You could use reflector to take a look into the assembly to see how the HttpUnauthorizedResult is achieved, because I don't know if this approach misses anything (it seems too simple almost).
I did use reflector to take a look at the HttpUnauthorizedResult just now. Seems they're setting the StatusCode on the response to 0x191 (401). Although this works for 401, using 404 as the new value I seem to be getting just a blank page in Firefox. Internet Explorer shows a default 404 though (not the ASP.NET version). Using the webdeveloper toolbar I inspected the headers in FF, which DO show a 404 Not Found response. Could be simply something I misconfigured in FF.
This being said, I think Jeff's approach is a fine example of KISS. If you don't really need the verbosity in this sample, his method works fine as well.
We do it like so; this code is found in BaseController
/// <summary>
/// returns our standard page not found view
/// </summary>
protected ViewResult PageNotFound()
{
Response.StatusCode = 404;
return View("PageNotFound");
}
called like so
public ActionResult ShowUserDetails(int? id)
{
// make sure we have a valid ID
if (!id.HasValue) return PageNotFound();
throw new HttpException(404, "Are you sure you're in the right place?");
The HttpNotFoundResult is a great first step to what I am using. Returning an HttpNotFoundResult is good. Then the question is, what's next?
I created an action filter called HandleNotFoundAttribute that then shows a 404 error page. Since it returns a view, you can create a special 404 view per controller, or let is use a default shared 404 view. This will even be called when a controller doesn't have the specified action present, because the framework throws an HttpException with a status code of 404.
public class HandleNotFoundAttribute : ActionFilterAttribute, IExceptionFilter
{
public void OnException(ExceptionContext filterContext)
{
var httpException = filterContext.Exception.GetBaseException() as HttpException;
if (httpException != null && httpException.GetHttpCode() == (int)HttpStatusCode.NotFound)
{
filterContext.HttpContext.Response.TrySkipIisCustomErrors = true; // Prevents IIS from intercepting the error and displaying its own content.

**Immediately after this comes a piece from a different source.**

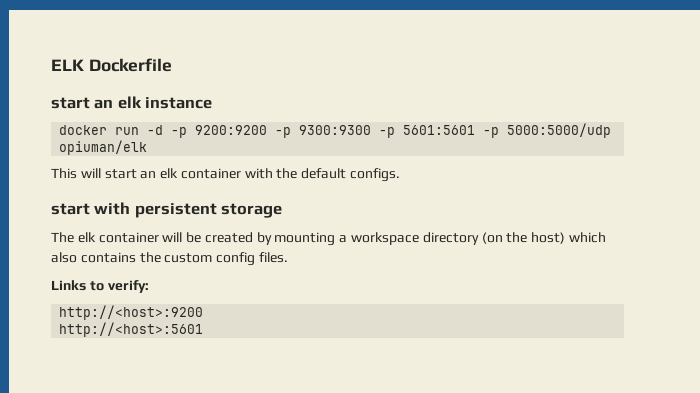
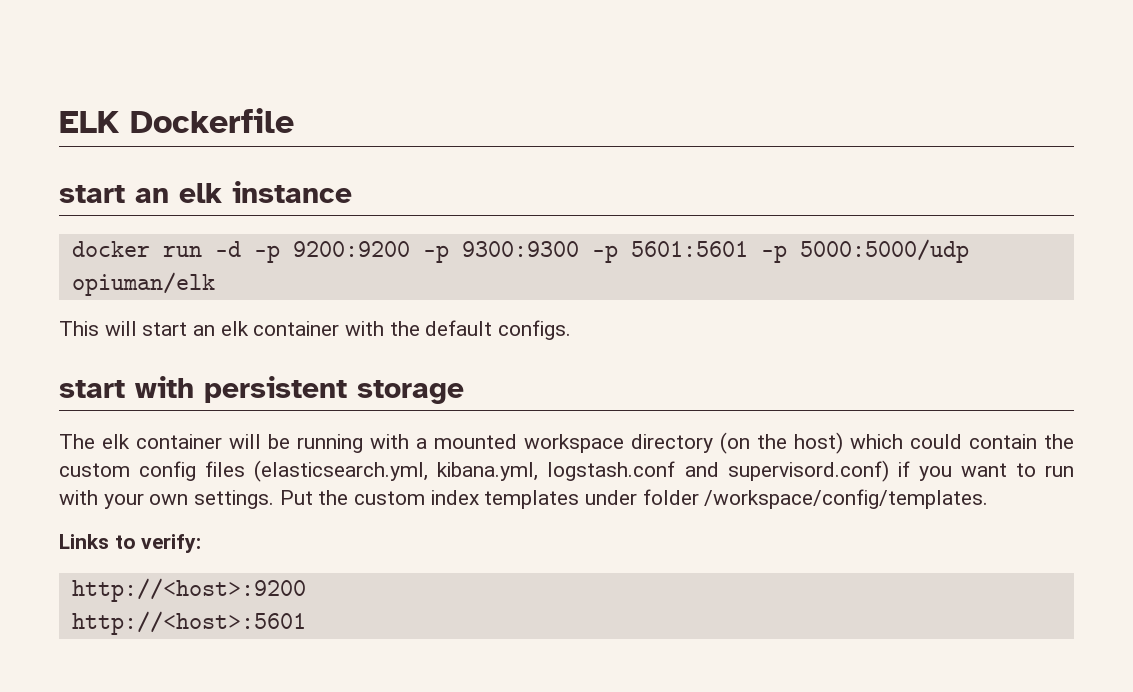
- The elk container will be created by mounting a workspace directory (on the host) which also contains the custom config files.
+ The elk container will be running with a mounted workspace directory (on the host) which could contain the custom config files (elasticsearch.yml, kibana.yml, logstash.conf and supervisord.conf) if you want to run with your own settings. Put the custom index templates under folder /workspace/config/templates.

filterContext.ExceptionHandled = true;
filterContext.HttpContext.Response.StatusCode = (int) HttpStatusCode.NotFound;
filterContext.Result = new ViewResult
{
ViewName = "404",
ViewData = filterContext.Controller.ViewData,
TempData = filterContext.Controller.TempData
};
}
}
}
Note that as of MVC3, you can just use HttpStatusCodeResult.
Using ActionFilter is hard to maintain because whenever we throw an error the filter need to be set in the attribute. What if we forget to set it? One way is deriving OnException on base controller. You need to define a BaseController derived from Controller and all your controllers must derive from BaseController. It is a best practise to have a base controller.
Note if using Exception the response status code is 500, so we need to change it to 404 for Not Found and 401 for Unauthorized. Just like I mention above, use OnException overrides on BaseController to avoid using filter attribute.
The new MVC 3 also make more troublesome by returning an empty view to browser. The best solution after some research is based on my answer here How to return a view for HttpNotFound() in ASP.Net MVC 3?
To make more convinience I paste it here:
After some study. The workaround for MVC 3 here is to derive all HttpNotFoundResult, HttpUnauthorizedResult, HttpStatusCodeResult classes and implement new (overriding it) HttpNotFound() method in BaseController.
It is best practise to use base Controller so you have 'control' over all derived Controllers.
I create new HttpStatusCodeResult class, not to derive from ActionResult but from ViewResult to render the view or any View you want by specifying the ViewName property. I follow the original HttpStatusCodeResult to set the HttpContext.Response.StatusCode and HttpContext.Response.StatusDescription but then base.ExecuteResult(context) will render the suitable view because again I derive from ViewResult. Simple enough is it? Hope this will be implemented in the MVC core.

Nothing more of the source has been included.